Trois ans de prison ferme et un avec sursis ont été requis jeudi devant le tribunal correctionnel de Douai (Nord) contre deux responsables de l’ex-société SEB, fournisseur de steaks contaminés à l’E.coli achetés chez Lidl en 2011, qui avaient rendu gravement malades une quinzaine d’enfants.
La décision du tribunal a été mise en délibéré au 27 juin à 09H00.
« Donner à manger un aliment de base à des millions de Français, c’était une lourde responsabilité », a estimé le procureur Jean-Baptiste Miot au troisième et dernier jour du procès.
Or l’enquête a établi plusieurs manquements aux règles de sécurité et d’hygiène de la part des deux prévenus. Guy Lamorlette, 76 ans, ex-gérant de cette société basée à Saint-Dizier (Haute-Marne), et Laurent Appéré, 46 ans, ancien responsable qualité, étaient poursuivis notamment pour « blessures involontaires par violation manifestement délibérée d’une obligation de sécurité ».
« La politique de SEB, c’est d’avoir 50, 60 fournisseurs différents pour trouver la viande la moins chère à un moment donné », a d’abord détaillé le procureur. « Ce n’est pas interdit, mais les risques sont plus importants et il faut que le plan de maîtrise sanitaire (PMS) les intègre. »
Ensuite, « il y a une faute beaucoup plus lourde, le changement unilatéral du PMS. (…) Pour la façade on a un beau plan tout neuf », a moqué le magistrat.

Concrètement, a-t-il expliqué, le jour de la production des steaks mis en cause, « on n’a testé que trois des 13 mêlées », mélanges de viande de découpe et de viande de carcasse.
« Sur ces trois mêlées, une est positive avec 770 germes, au-dessus des 150 maximum demandées par le PMS et des 500 demandées par la règlementation », a relaté le procureur.
Mais « on va juste faire cinq contre-analyses en E.coli » générique et « on ne les teste pas en E.coli015H7 », la souche particulièrement dangereuse qui a provoqué le grave syndrome hémolytique et urémique (SHU) en juin 2011 chez la quinzaine d’enfants, dont l’un reste paralysé et handicapé mentalement.

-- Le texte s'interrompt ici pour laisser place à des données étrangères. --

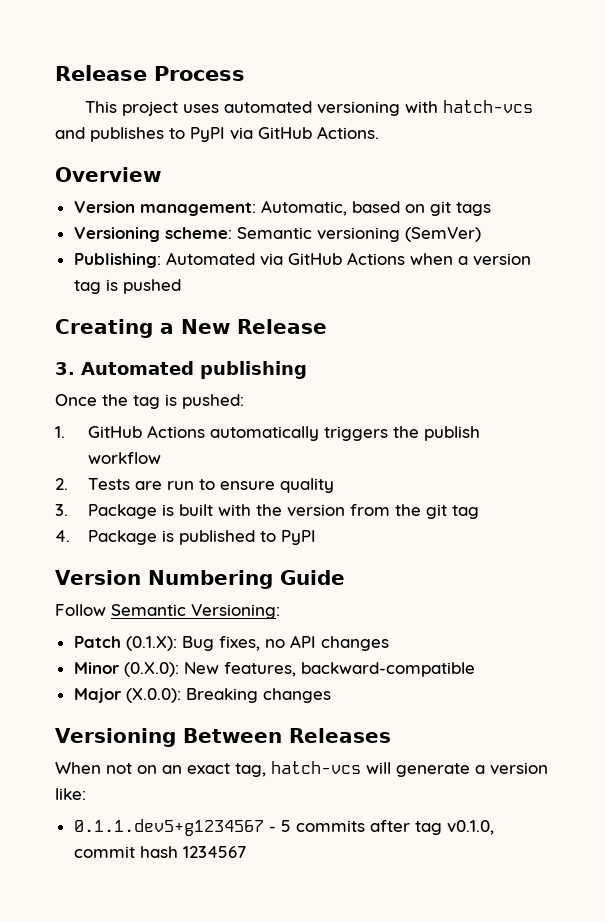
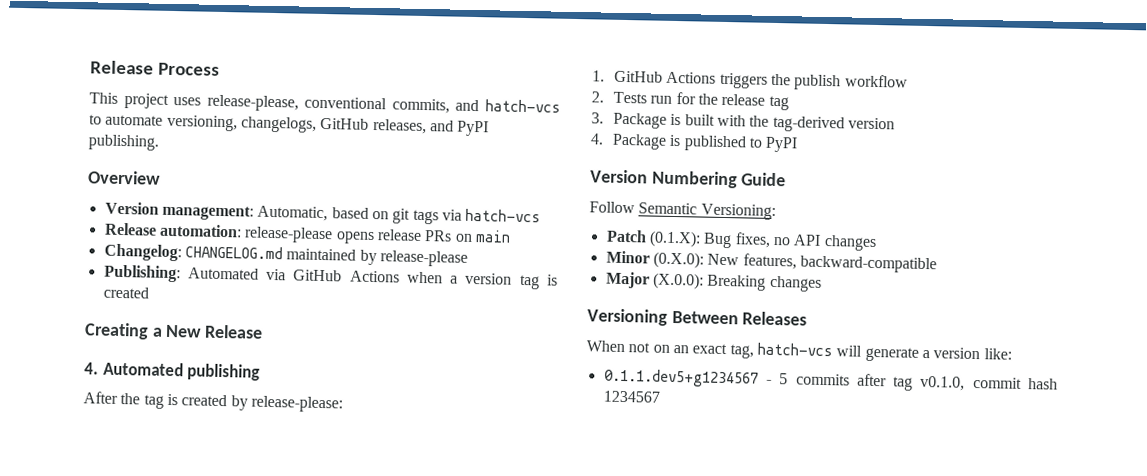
- This project uses automated versioning with hatch-vcs and publishes to PyPI via GitHub Actions.
+ This project uses release-please, conventional commits, and hatch-vcs to automate versioning, changelogs, GitHub releases, and PyPI publishing.
- Version management: Automatic, based on git tags
- Versioning scheme: Semantic versioning (SemVer)
+ Version management: Automatic, based on git tags via hatch-vcs
+ Release automation: release-please opens release PRs on main
+ Changelog: CHANGELOG.md maintained by release-please
- Publishing: Automated via GitHub Actions when a version tag is pushed
+ Publishing: Automated via GitHub Actions when a version tag is created
- 3. Automated publishing
+ 4. Automated publishing
- Once the tag is pushed:
+ After the tag is created by release-please:
- 1. GitHub Actions automatically triggers the publish workflow
+ 1. GitHub Actions triggers the publish workflow
- 2. Tests are run to ensure quality
+ 2. Tests run for the release tag
- 3. Package is built with the version from the git tag
+ 3. Package is built with the tag-derived version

La présence potentielle de cette souche exige normalement des analyses spécifiques -et plus coûteuses- en cas de concentration élevée en E.coli.

– Réglementation floue ?

– Le procureur a également fustigé chez les prévenus « les subterfuges pour échapper aux responsabilités » : « Il y en a quasiment à chaque question, on n’a cessé de tenter de se défausser. »
Jean-Baptiste Miot a aussi réclamé 50.000 euros d’amende contre Guy Lamorlette pour sa responsabilité particulière de gérant « influent ».

« Il n’y a pas de négligence volontaire, et jamais le budget de la sécurité sanitaire n’a été baissé », a plaidé son avocat Me Arnaud Vauthier, demandant la relaxe.

« Soit on interdit la vente de steaks hachés, soit on fait une règlementation beaucoup plus stricte », a-t-il souligné.

Pendant le procès, la règlementation européenne est en effet apparue floue sur certains points. Mais des experts sanitaires ont fait valoir que l’obligation de coopérer constamment avec les services vétérinaires de l’État, bafouée par SEB, avait justement vocation à y remédier.

Me Pierre-Jean Gribouva, l’avocat du responsable qualité, a considéré que « Laurent Appéré était le cocu de l’histoire ». « Il a bénéficié des inconvénients de la délégation de pouvoir -la responsabilité-, sans les avantages -le statut, les moyens. Seulement 0,5% du budget de l’entreprise lui était attribué. »
Laurent Appéré a plusieurs fois relaté des contraintes de temps et d’argent dans son travail, parlant de « camion de viande devant vite partir à la production » sous peine de « fermer l’usine », choquant les familles des victimes. Et faisant dire à l’UFC-Que choisir, partie civile, que le procès était aussi celui d’une certaine filière bovine « low cost ».